The Supreme Court has recently seen an increase in the number of religious exercise cases in which the conflict was caused by an act of administrative power, rather than an act of legislative power. There are probably several reasons for this increase, including the growth, size, and flexibility of the administrative state, political convenience, and the fact that administrators tend to be specialists who may be unaware of or undervalue competing interests like religious liberty.
While the sheer size, reach, flexibility, and specialization of the administrative state means we will likely continue to see more religious exercise conflicts caused by administrative power--and while there remains a danger of excessive judicial deference to agencies in these cases--in the long run this development can be positive for religious liberty.

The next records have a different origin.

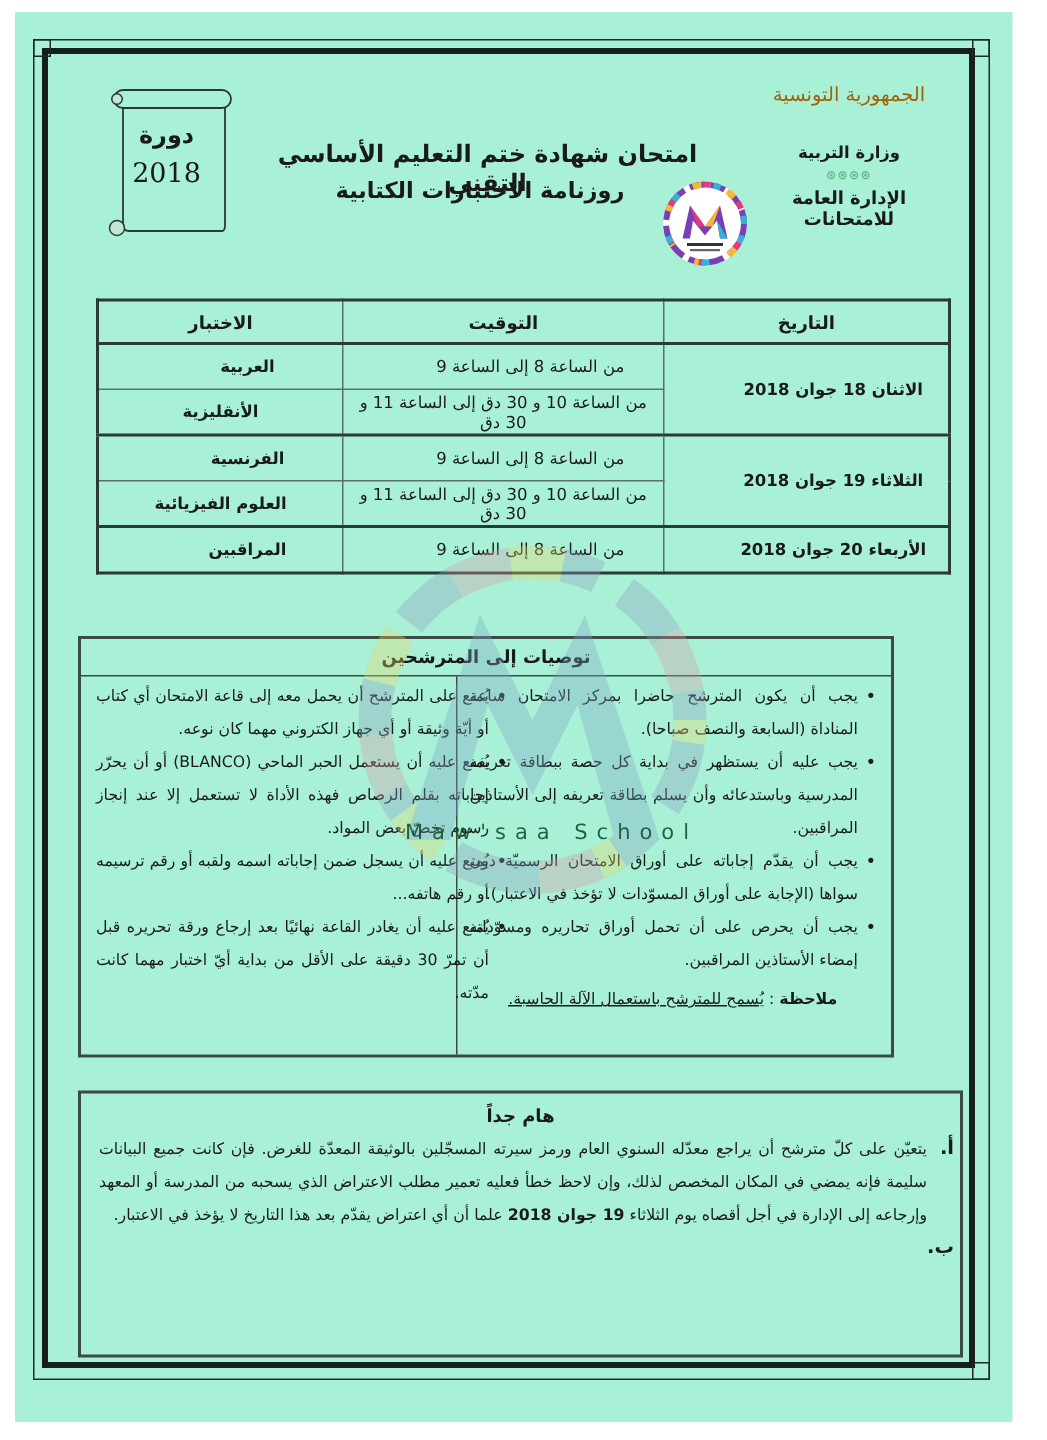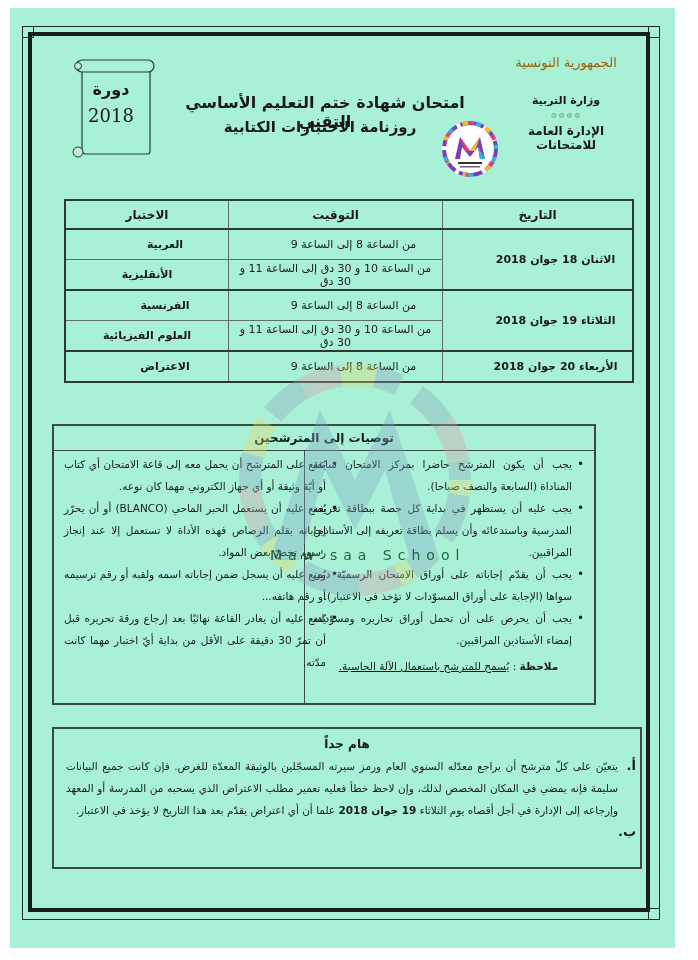--- a/index.html
+++ b/index.html
@@ -66,21 +66,21 @@
   .recs-col.left { left:0; width:292px; padding:2px 8px 0 10px; box-sizing:border-box; }
   .recs-col ul { margin:0; padding:0 12px 0 0; list-style:none; }
   .recs-col li { position:relative; text-align:justify; }
   .recs-col li::before { content:"•"; position:absolute; right:-12px; top:0; font-size:12px; }
   .note { text-align:center; margin-top:4px; }
   .note b { font-weight:bold; }
   .note u { text-decoration:underline; }
 
   
   .imp {
-    position:absolute; left:52px; top:727px; width:590px; height:142px;
+    position:absolute; left:52px; top:727px; width:590px; height:178px;
     border:2px solid #3b4a43; box-sizing:border-box; direction:rtl; font-size:10.5px; line-height:22px;
   }
   .imp-title { text-align:center; font-weight:bold; font-size:12px; margin-top:4px; }
   .imp-item { position:relative; padding:0 22px 0 12px; text-align:justify; }
   .imp-item .lbl { position:absolute; right:4px; top:0; font-weight:bold; font-size:13px; }
   .bold { font-weight:bold; }
 
   
   .wm { position:absolute; left:210px; top:360px; width:290px; height:240px; pointer-events:none; opacity:0.35; }
   .wm-text { position:absolute; left:270px; top:547px; font-size:14px; letter-spacing:6px; color:#14532d; opacity:0.9; font-family:"DejaVu Sans", sans-serif; }
@@ -155,21 +155,21 @@
       <td>من الساعة 8 إلى الساعة 9</td>
       <td class="subj">الفرنسية</td>
     </tr>
     <tr>
       <td>من الساعة 10 و 30 دق إلى الساعة 11 و 30 دق</td>
       <td class="subj">العلوم الفيزيائية</td>
     </tr>
     <tr class="grp">
       <td class="date">الأربعاء 20 جوان 2018</td>
       <td>من الساعة 8 إلى الساعة 9</td>
-      <td class="subj">الاعتراض</td>
+      <td class="subj">المراقبين</td>
     </tr>
   </tbody>
 </table>
 
 <div class="recs">
   <div class="recs-title">توصيات إلى المترشحين</div>
   <div class="recs-col right">
     <ul>
       <li>يجب أن يكون المترشح حاضرا بمركز الامتحان ساعة المناداة (السابعة والنصف صباحا).</li>
       <li>يجب عليه أن يستظهر في بداية كل حصة ببطاقة تعريفه المدرسية وباستدعائه وأن يسلم بطاقة تعريفه إلى الأستاذين المراقبين.</li>

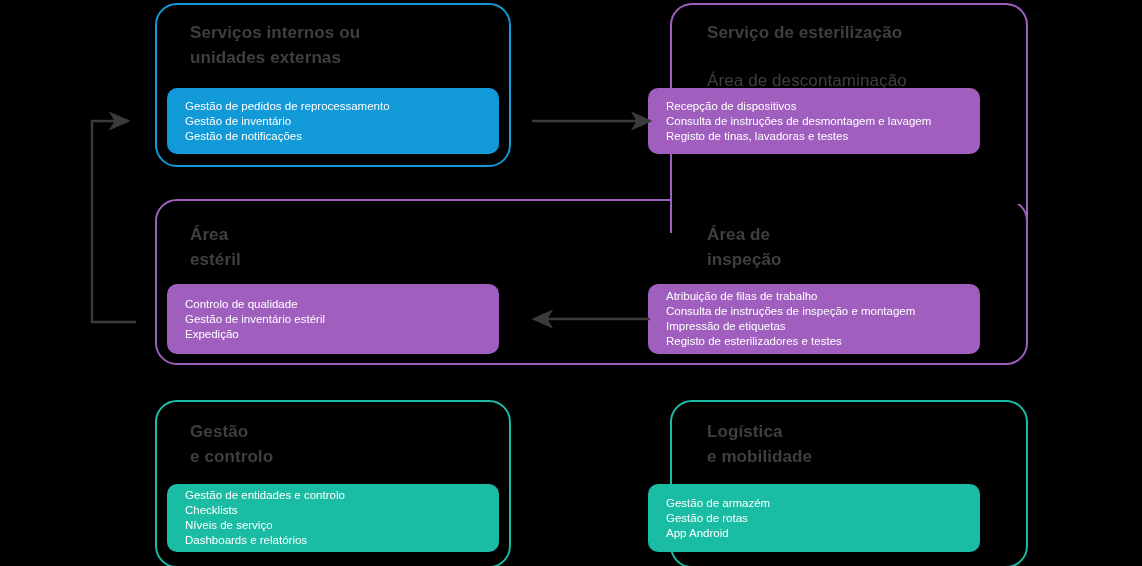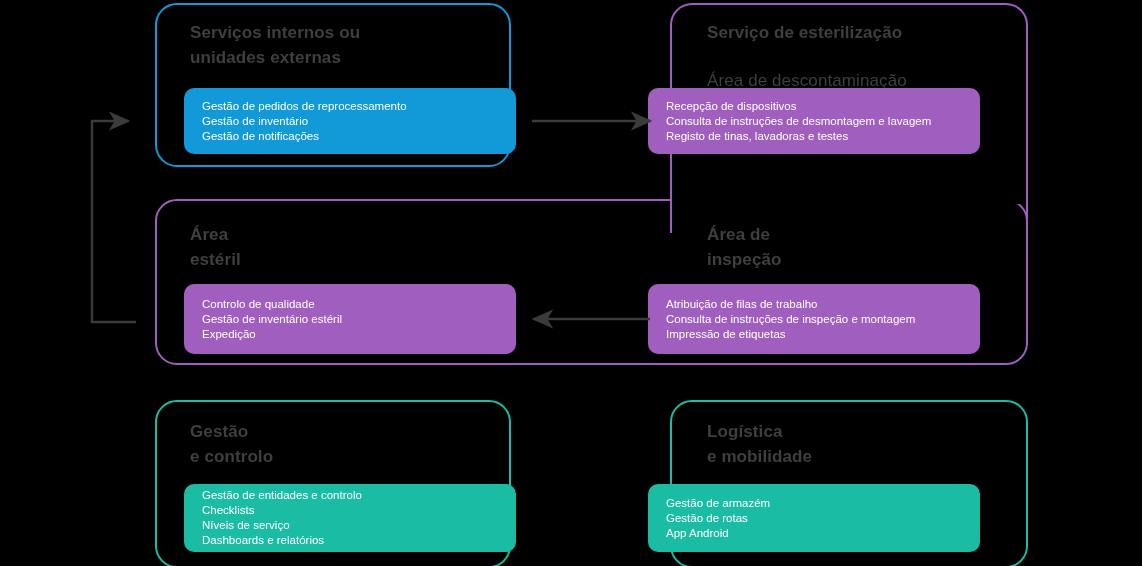--- a/index.html
+++ b/index.html
@@ -106,21 +106,21 @@
   .panel .item { white-space: nowrap; }
 
   .fill-blue   { background: #1199D8; }
   .fill-purple { background: #A05FBE; }
   .fill-teal   { background: #1ABCA4; }
 
   
   .col-left  { left: 190px; }
   .col-right { left: 707px; }
 
-  .panel.col-left  { left: 167px; width: 332px; margin-left: 17px; }
+  .panel.col-left  { left: 167px; width: 332px; }
   .panel.col-right { left: 648px; width: 332px; }
 
   
   .g-r1  { top: 20px; }
   .p-r1  { top: 88px; height: 66px; }
 
   
   .g-r2  { top: 222px; text-decoration: underline; }
   .p-r2  { top: 284px; height: 70px; }
 
@@ -177,20 +177,21 @@
   </div>
 
   <div class="group col-right g-r2">
     <div class="title">Área de
 inspeção</div>
   </div>
   <div class="panel col-right p-r2 fill-purple">
     <div class="item">Atribuição de filas de trabalho</div>
     <div class="item">Consulta de instruções de inspeção e montagem</div>
     <div class="item">Impressão de etiquetas</div>
+    <div class="item">Registo de esterilizadores e testes</div>
   </div>
 
   <div class="group col-left g-r3">
     <div class="title">Gestão
 e controlo</div>
   </div>
   <div class="panel col-left p-r3 fill-teal">
     <div class="item">Gestão de entidades e controlo</div>
     <div class="item">Checklists</div>
     <div class="item">Níveis de serviço</div>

That is because the same attributes that make the administrative state likely to come into more conflicts with religious exercise (namely size, reach, flexibility, and specialization) also virtually guarantee that administrators will almost always have additional, less burdensome ways of achieving policy goals without burdening religious exercise.
The net result will be more religious exercise cases and, at least in the short run, more courtroom losses for the administrative state. In the longer run, either agencies will learn from these losses and use their size and flexibility to pursue win-win solutions in which they achieve their policy goals while working around religious differences, or they will continue to lose cases and build up a stronger body of Free Exercise and RFRA precedents. There are recent indications that both the Department of Justice and individual agencies are learning this lesson, which suggests that both religious groups and agencies will be better off going forward.
Mark L. Rienzi, Administrative Power and Religious Liberty at the Supreme Court, 69 CASE W. RES. L. REV. 355 (2018).